La Jornada
El martes el mundo volvió a estremecerse con las historias de abusos sexuales cometidos por curas católicos contra niños, niñas y adolescentes. De acuerdo con el informe dado a conocer por un gran jurado en Pensilvania, durante los pasados 70 años al menos 300 sacerdotes cometieron todo tipo de ataques contra más de mil menores, aunque los investigadores estiman que la cifra real es varias veces mayor, debido a todas las víctimas que no se atrevieron a denunciar o cuyos archivos se perdieron.

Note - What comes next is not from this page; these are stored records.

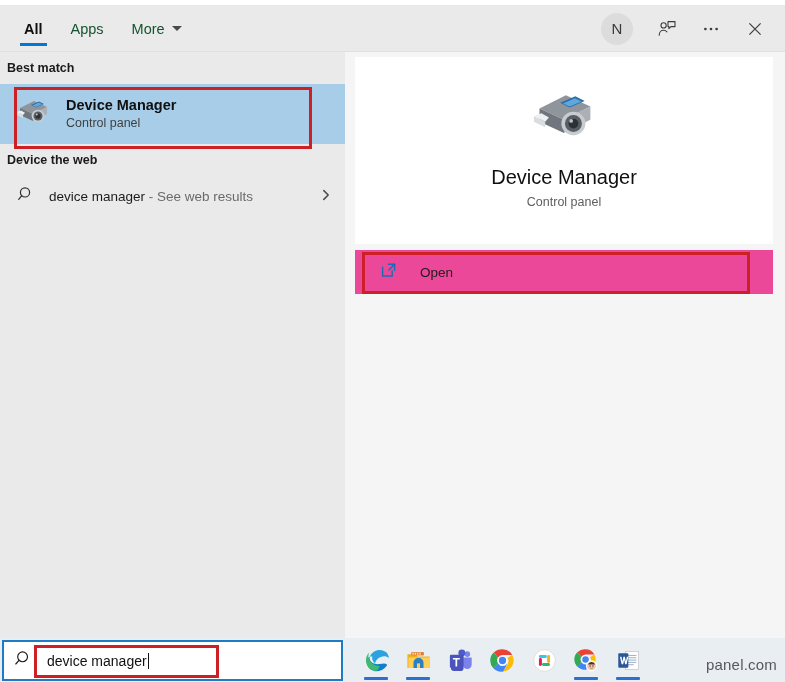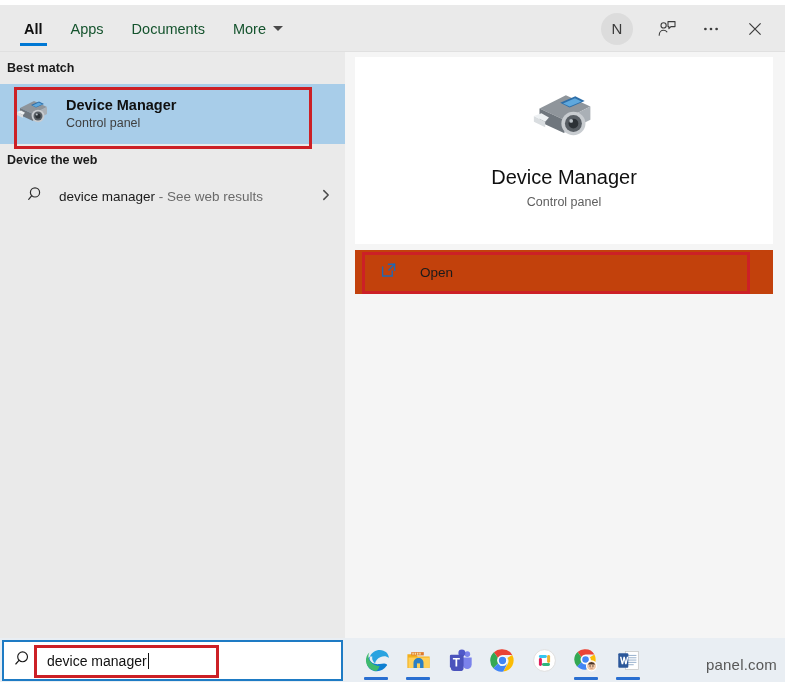--- a/index.html
+++ b/index.html
@@ -146,21 +146,21 @@
     font-size: 12.5px;
     color: #3f3f3f;
     line-height: 17px;
     margin-top: 1px;
   }
 
   #web-row {
     height: 40px;
     display: flex;
     align-items: center;
-    padding: 0 12px 0 27px;
+    padding: 0 12px 0 17px;
   }
   .web-text {
     margin-left: 14px;
     font-size: 13.5px;
     color: #1b1b1b;
     flex: 1;
   }
   .web-text .muted { color: #6a6a6a; }
   .chev { color: #4a4a4a; font-size: 15px; }
 
@@ -189,21 +189,21 @@
     text-align: center;
     font-size: 12.5px;
     color: #5e5e5e;
     margin-top: 6px;
   }
   #open-card {
     position: absolute;
     left: 355px; top: 250px;
     width: 418px;
     height: 44px;
-    background: #c2410c;
+    background: #ec4899;
     box-sizing: border-box;
   }
   #open-row {
     height: 44px;
     display: flex;
     align-items: center;
     padding-left: 25px;
   }
   #open-label {
     margin-left: 22px;
@@ -299,23 +299,20 @@
   <div class="top-strip"></div>
 
   <div id="header">
 
     <div id="tabs">
       <div class="tab active">
         <span>All</span>
       </div>
       <div class="tab">
         <span>Apps</span>
-      </div>
-      <div class="tab">
-        <span>Documents</span>
       </div>
       <div class="tab">
         <span>More</span>
         <span class="caret"></span>
       </div>
     </div>
 
     <div id="header-actions">
       <div id="avatar">
         <span>N</span>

La gran mayoría de estos casos no tendrá consecuencias legales por la antigüedad de los crímenes o la muerte de los perpetradores.
Estas revelaciones se suman al interminable escándalo que desde hace décadas tiene en jaque a la Iglesia católica por la evidencia de que virtualmente no existe una diócesis, a escala mundial, en la cual sus ministros de culto no hayan cometido actos atroces contra los integrantes más vulnerables de la sociedad, puestos bajo su cuidado por la confianza que los padres de familia y las comunidades depositan en sus líderes espirituales. Sólo en Estados Unidos, la organización no gubernamental Bishop Accountability tiene registros de que hasta10 mil sacerdotes católicos han sido denunciados por acoso sexual; mientras que en México se conocen casos tan abominables como el del difunto Marcial Maciel, fallecido en completa impunidad gracias a la protección no sólo del Episcopado Mexicano y del Vaticano, sino de poderosos personajes de las cúpulas política y empresarial.

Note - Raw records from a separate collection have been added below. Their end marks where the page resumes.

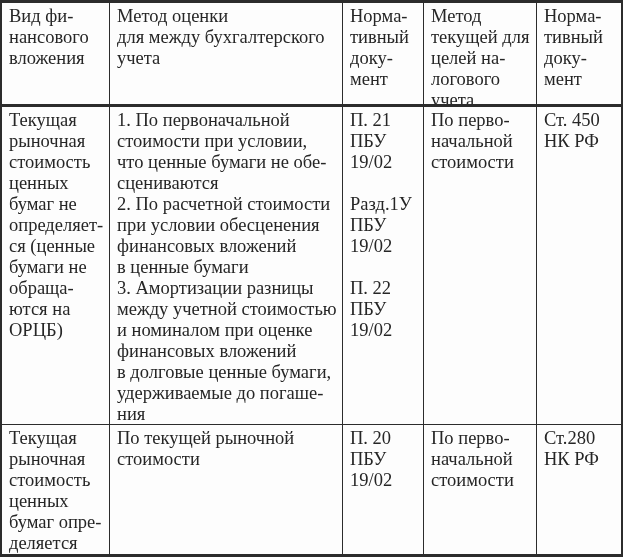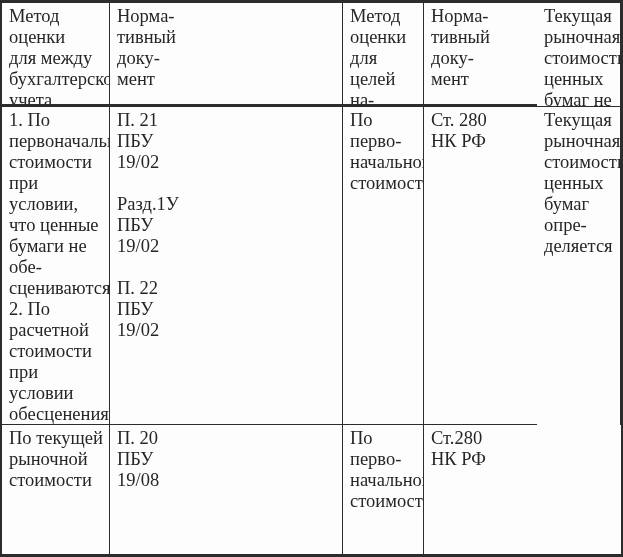--- a/index.html
+++ b/index.html
@@ -41,29 +41,32 @@
   .cell.last-col { border-right: none; }
   .cell.header { border-bottom: 3px solid #2c2c2c; }
   .cell.last-row { border-bottom: none; }
 </style>
 </head>
 <body>
 
 <div class="page">
   <div class="doc-table">
 
+    <div class="cell header">Вид фи-
+нансового
+вложения</div>
     <div class="cell header">Метод оценки
 для между бухгалтерского
 учета</div>
     <div class="cell header">Норма-
 тивный
 доку-
 мент</div>
     <div class="cell header">Метод
-оценки для
+текущей для
 целей на-
 логового
 учета</div>
     <div class="cell header last-col">Норма-
 тивный
 доку-
 мент</div>
 
     <div class="cell">Текущая
 рыночная
@@ -98,34 +101,34 @@
 Разд.1У
 ПБУ
 19/02
 
 П. 22
 ПБУ
 19/02</div>
     <div class="cell">По перво-
 начальной
 стоимости</div>
-    <div class="cell last-col">Ст. 280
+    <div class="cell last-col">Ст. 450
 НК РФ</div>
 
     <div class="cell last-row">Текущая
 рыночная
 стоимость
 ценных
 бумаг опре-
 деляется</div>
     <div class="cell last-row">По текущей рыночной
 стоимости</div>
     <div class="cell last-row">П. 20
 ПБУ
-19/08</div>
+19/02</div>
     <div class="cell last-row">По перво-
 начальной
 стоимости</div>
     <div class="cell last-row last-col">Ст.280
 НК РФ</div>
 
   </div>
 </div>
 
 </body></html>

Una escalofriante característica común a todos los asaltos sexuales documentados en Pensilvania es justamente el encubrimiento sistemático: siempre que tales episodios fueron conocidos por jerarcas eclesiásticos, éstos optaron por encubrir a los atacantes, proteger a la institución católica e ignorar el sufrimiento de las víctimas.
Si bien el pontificado del papa Francisco significó un viraje en la política de cerrada negación sostenida por sus antecesores –de manera especialmente execrable por Juan Pablo II–, la Iglesia se encuentra muy lejos de entender la magnitud del daño causado, y más aún de dar a sus fieles cualquier indicio de verdadera contrición y voluntad de enmienda. Para no ir más lejos, un día después de que estallara el más reciente escándalo, el cardenal Sergio Obeso Rivera, arzobispo emérito de Xalapa, desacreditó a quienes denuncian los abusos sexuales cometidos por sacerdotes.

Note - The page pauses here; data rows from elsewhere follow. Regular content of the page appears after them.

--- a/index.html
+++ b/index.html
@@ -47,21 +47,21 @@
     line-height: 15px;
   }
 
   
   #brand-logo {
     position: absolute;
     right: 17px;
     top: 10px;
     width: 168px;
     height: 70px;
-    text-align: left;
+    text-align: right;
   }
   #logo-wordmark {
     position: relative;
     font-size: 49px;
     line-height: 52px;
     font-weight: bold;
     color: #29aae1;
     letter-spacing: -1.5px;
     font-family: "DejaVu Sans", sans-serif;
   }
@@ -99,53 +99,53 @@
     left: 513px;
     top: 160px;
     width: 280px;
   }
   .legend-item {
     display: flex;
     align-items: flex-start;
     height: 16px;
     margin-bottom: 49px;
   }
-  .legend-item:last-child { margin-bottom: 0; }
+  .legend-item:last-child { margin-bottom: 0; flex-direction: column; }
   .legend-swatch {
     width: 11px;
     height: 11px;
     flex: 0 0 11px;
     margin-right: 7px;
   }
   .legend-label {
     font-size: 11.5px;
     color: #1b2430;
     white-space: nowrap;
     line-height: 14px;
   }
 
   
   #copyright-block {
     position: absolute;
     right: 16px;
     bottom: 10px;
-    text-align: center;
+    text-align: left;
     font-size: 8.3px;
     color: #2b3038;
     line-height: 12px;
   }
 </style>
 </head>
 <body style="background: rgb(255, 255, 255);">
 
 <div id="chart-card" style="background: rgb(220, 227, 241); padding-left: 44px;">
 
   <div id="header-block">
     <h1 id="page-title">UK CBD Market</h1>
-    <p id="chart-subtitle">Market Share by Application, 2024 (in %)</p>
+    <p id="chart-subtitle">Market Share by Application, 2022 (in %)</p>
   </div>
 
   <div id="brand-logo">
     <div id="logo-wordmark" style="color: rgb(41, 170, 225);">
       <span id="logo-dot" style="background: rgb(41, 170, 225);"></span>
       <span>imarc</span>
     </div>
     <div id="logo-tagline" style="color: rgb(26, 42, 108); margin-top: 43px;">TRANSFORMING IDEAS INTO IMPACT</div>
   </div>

Sin importar las acciones que tome o deje de tomar la Iglesia para poner fin a esta realidad ominosa, los estados están obligados a investigar y llevar ante la justicia a cualquier persona que violente la integridad física y emocional de los menores. En este sentido, es necesario retomar las propuestas del gran jurado estadunidense que sacó a la luz lo ocurrido en Pensilvania para impedir que estos crímenes queden impunes: alargar el plazo de prescripción de los delitos de abuso sexual contra menores, dar más tiempo a las víctimas para presentar demandas civiles y endurecer la legislación que obliga a reportar los abusos.